### [Assignment]
If a line in the following entries holds the string "hours", include it in the tally. State the total and nothing further.
[[ Extracted information, beginning ]]
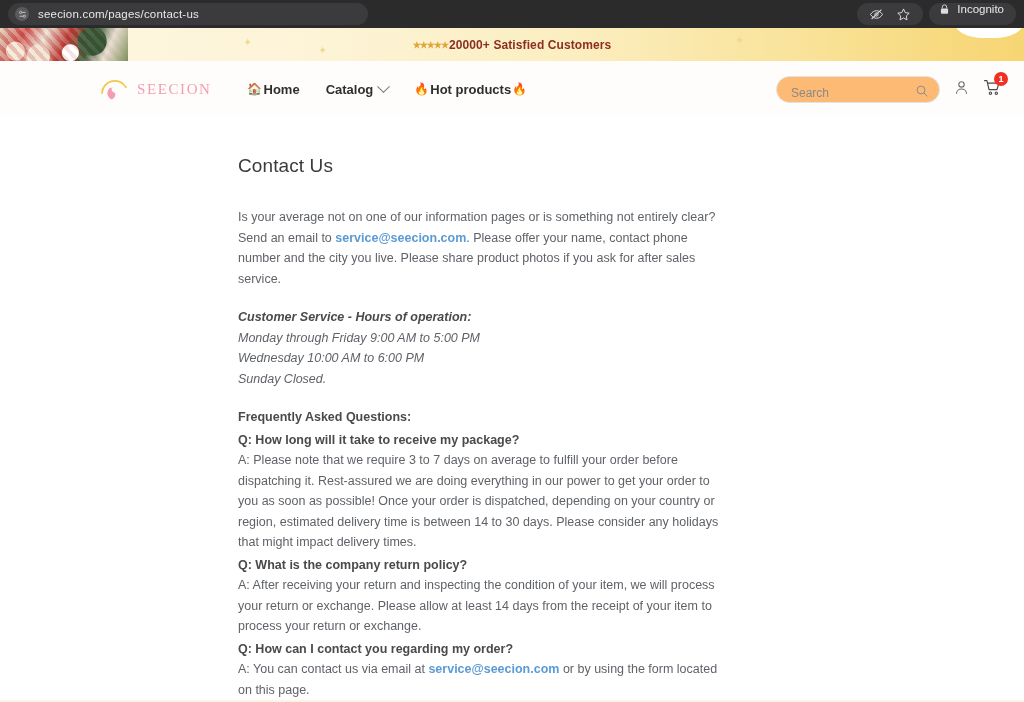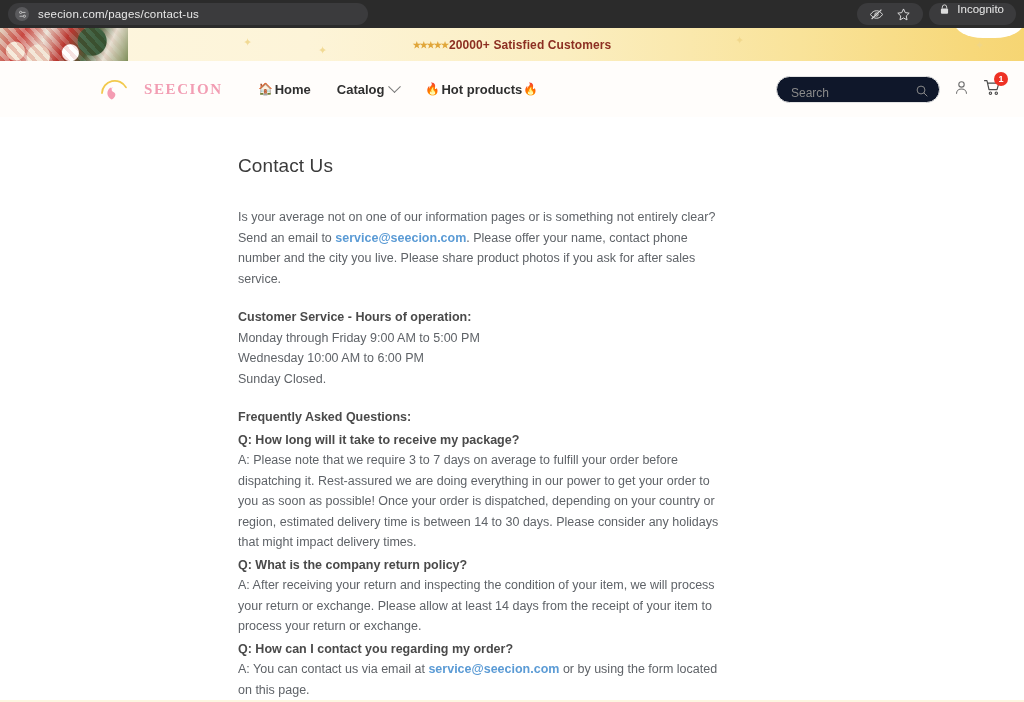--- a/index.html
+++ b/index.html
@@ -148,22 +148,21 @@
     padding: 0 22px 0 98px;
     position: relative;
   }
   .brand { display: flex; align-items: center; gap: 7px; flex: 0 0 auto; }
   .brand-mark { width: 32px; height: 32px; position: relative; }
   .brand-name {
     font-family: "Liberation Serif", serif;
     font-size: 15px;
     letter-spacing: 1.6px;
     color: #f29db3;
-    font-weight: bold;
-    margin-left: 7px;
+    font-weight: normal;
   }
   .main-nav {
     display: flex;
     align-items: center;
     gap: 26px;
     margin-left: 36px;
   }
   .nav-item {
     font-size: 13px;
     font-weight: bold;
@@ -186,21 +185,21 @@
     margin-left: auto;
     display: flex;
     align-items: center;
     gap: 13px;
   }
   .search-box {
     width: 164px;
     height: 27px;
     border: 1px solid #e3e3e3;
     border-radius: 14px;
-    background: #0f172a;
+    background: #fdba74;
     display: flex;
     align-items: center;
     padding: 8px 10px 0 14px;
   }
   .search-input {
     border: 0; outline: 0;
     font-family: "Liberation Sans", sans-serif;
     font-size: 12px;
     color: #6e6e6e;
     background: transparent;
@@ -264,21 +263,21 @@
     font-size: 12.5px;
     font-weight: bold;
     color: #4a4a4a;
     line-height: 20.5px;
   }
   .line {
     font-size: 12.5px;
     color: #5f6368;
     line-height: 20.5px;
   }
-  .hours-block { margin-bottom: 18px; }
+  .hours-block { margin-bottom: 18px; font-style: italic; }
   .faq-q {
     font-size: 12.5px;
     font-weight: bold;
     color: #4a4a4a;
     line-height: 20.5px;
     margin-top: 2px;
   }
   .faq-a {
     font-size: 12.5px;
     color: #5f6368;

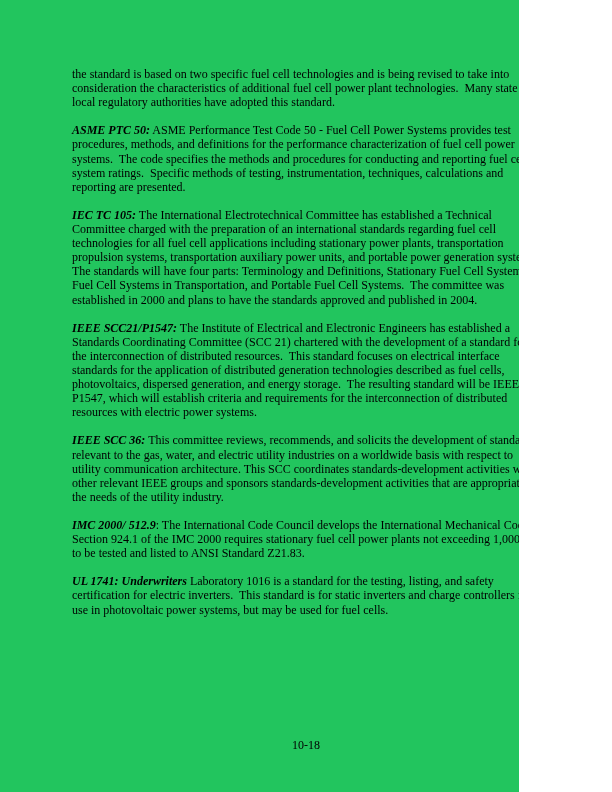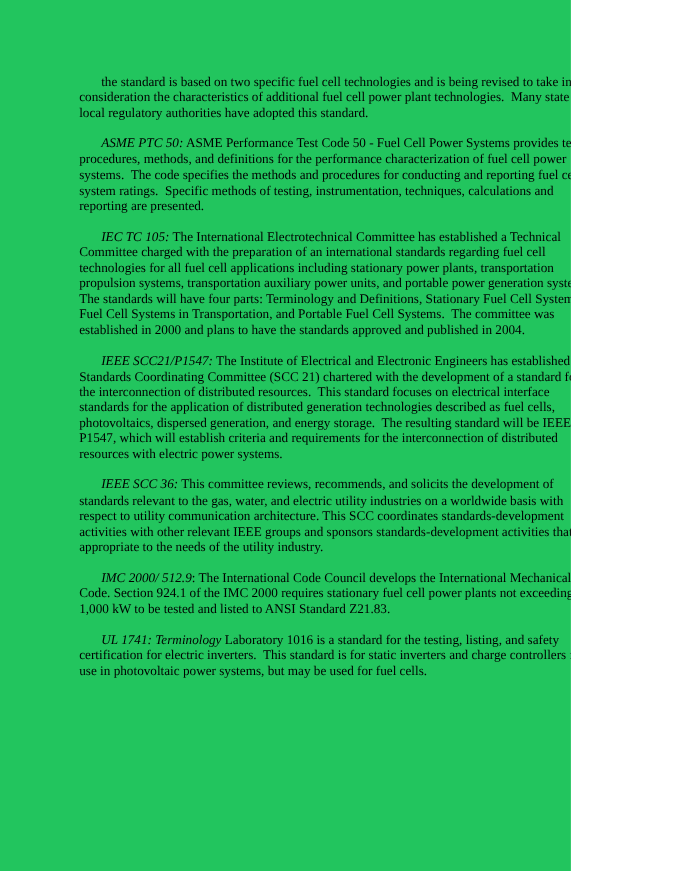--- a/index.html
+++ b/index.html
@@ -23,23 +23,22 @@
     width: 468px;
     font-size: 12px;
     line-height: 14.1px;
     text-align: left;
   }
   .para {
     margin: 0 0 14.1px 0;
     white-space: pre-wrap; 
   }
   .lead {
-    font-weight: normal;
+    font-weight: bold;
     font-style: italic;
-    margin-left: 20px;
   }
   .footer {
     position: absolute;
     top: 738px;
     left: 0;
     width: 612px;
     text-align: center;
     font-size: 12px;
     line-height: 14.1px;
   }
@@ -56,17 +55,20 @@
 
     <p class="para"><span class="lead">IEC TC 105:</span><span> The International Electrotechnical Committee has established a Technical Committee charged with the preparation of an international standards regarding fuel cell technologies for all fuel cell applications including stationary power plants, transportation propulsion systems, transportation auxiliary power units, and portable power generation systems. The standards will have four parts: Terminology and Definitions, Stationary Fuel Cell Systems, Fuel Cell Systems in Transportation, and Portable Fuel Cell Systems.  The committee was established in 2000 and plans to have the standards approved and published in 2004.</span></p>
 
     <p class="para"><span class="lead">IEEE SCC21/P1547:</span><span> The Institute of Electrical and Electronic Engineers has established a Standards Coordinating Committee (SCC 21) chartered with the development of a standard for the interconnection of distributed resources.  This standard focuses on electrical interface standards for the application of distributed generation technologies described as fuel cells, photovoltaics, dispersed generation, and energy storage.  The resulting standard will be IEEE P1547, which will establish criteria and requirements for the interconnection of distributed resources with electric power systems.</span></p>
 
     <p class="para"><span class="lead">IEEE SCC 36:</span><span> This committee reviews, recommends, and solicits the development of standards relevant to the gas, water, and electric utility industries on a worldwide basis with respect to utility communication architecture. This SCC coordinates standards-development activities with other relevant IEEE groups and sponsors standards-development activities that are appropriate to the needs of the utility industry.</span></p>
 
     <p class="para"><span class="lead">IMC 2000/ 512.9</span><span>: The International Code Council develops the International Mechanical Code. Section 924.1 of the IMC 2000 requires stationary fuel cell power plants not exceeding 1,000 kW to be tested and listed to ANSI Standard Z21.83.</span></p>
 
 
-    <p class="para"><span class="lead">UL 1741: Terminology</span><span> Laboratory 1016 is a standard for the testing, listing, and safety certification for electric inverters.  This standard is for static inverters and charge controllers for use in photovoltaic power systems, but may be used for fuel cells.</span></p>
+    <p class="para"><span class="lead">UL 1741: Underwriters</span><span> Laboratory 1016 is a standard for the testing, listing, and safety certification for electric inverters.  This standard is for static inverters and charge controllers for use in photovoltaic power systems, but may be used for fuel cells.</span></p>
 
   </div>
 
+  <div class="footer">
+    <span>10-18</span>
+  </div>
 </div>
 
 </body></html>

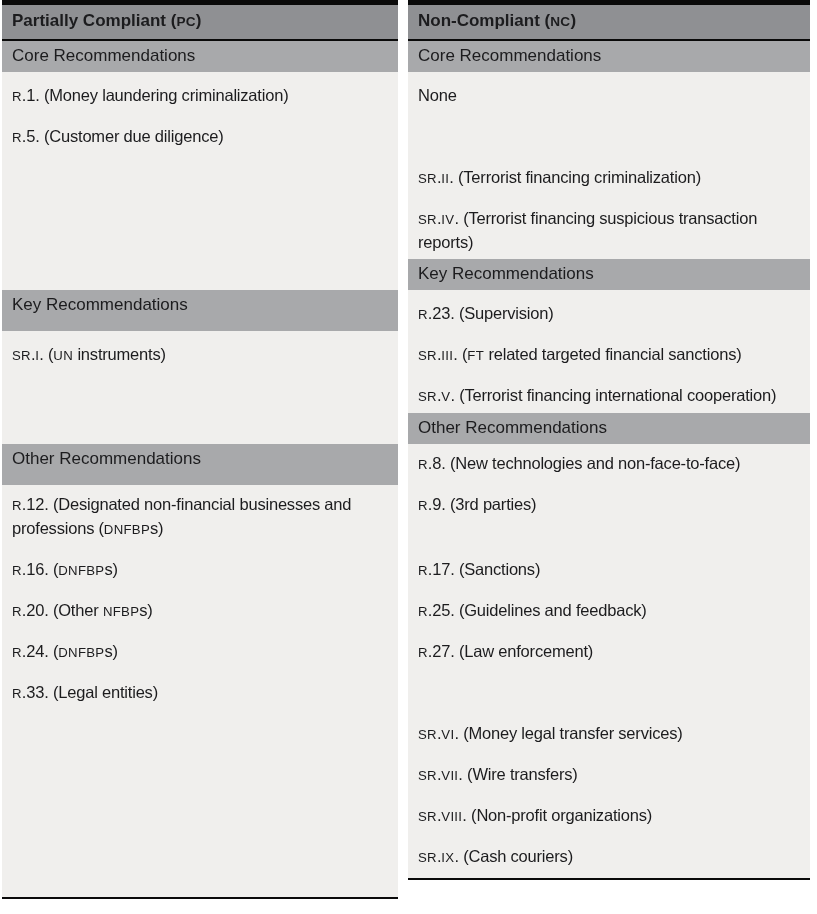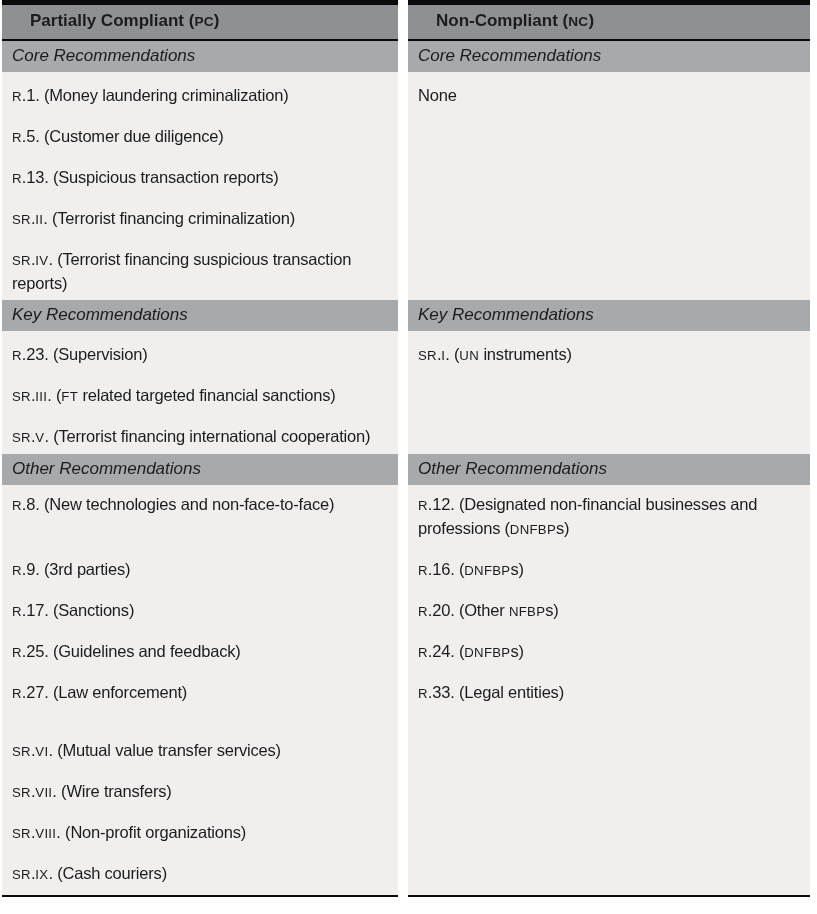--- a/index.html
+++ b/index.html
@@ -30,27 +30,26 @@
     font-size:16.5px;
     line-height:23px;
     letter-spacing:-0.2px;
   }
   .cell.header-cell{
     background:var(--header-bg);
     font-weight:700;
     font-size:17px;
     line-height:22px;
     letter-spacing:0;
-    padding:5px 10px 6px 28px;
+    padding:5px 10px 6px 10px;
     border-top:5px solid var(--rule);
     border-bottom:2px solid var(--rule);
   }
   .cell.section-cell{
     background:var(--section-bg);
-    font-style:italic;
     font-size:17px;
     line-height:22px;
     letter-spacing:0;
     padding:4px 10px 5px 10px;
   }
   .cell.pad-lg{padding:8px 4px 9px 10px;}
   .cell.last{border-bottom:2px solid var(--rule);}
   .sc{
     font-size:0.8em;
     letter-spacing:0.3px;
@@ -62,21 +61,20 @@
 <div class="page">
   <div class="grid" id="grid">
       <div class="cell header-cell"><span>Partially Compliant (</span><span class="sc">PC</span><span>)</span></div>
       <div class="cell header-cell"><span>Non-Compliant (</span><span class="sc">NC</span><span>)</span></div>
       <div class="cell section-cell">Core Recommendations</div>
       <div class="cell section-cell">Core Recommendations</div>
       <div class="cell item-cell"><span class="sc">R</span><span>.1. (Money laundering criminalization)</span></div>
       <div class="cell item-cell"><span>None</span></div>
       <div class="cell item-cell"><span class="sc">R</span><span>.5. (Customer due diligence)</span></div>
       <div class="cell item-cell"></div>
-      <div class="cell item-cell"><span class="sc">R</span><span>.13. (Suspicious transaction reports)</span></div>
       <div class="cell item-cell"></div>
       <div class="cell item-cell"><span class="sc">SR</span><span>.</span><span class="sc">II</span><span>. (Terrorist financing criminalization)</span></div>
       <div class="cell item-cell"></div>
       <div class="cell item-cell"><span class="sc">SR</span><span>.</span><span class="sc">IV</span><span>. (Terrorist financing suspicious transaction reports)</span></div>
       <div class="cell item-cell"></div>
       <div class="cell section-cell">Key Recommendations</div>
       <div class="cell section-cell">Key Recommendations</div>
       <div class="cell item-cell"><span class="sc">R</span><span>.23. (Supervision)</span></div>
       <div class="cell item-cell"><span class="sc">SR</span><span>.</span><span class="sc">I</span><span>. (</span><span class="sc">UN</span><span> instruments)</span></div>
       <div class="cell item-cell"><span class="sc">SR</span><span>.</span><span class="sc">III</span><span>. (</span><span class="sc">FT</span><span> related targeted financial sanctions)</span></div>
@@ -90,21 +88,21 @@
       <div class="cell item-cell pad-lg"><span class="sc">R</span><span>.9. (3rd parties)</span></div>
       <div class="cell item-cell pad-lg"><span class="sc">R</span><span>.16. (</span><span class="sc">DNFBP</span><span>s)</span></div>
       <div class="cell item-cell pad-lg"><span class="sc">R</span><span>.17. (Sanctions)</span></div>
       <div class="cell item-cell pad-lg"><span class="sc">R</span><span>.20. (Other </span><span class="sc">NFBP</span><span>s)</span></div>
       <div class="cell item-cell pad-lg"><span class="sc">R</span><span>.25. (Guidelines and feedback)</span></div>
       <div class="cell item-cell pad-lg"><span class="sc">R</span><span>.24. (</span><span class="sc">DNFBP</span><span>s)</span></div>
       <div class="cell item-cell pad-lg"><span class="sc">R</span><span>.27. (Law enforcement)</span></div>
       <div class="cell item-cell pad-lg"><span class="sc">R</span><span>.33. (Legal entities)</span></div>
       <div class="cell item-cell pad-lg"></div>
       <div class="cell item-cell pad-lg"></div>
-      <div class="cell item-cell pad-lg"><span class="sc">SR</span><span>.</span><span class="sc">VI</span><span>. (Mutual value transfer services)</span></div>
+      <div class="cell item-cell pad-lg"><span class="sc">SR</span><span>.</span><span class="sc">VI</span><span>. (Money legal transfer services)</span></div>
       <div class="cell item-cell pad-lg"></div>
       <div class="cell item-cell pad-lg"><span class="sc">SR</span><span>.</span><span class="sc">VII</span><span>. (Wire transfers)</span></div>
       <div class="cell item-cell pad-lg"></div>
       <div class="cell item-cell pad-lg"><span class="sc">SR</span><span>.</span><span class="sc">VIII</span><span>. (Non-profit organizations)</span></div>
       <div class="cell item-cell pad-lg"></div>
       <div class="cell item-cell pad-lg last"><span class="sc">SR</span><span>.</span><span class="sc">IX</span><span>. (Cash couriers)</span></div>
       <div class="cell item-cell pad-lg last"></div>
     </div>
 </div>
[[ Extracted information, end ]]
### [Problem solution]
2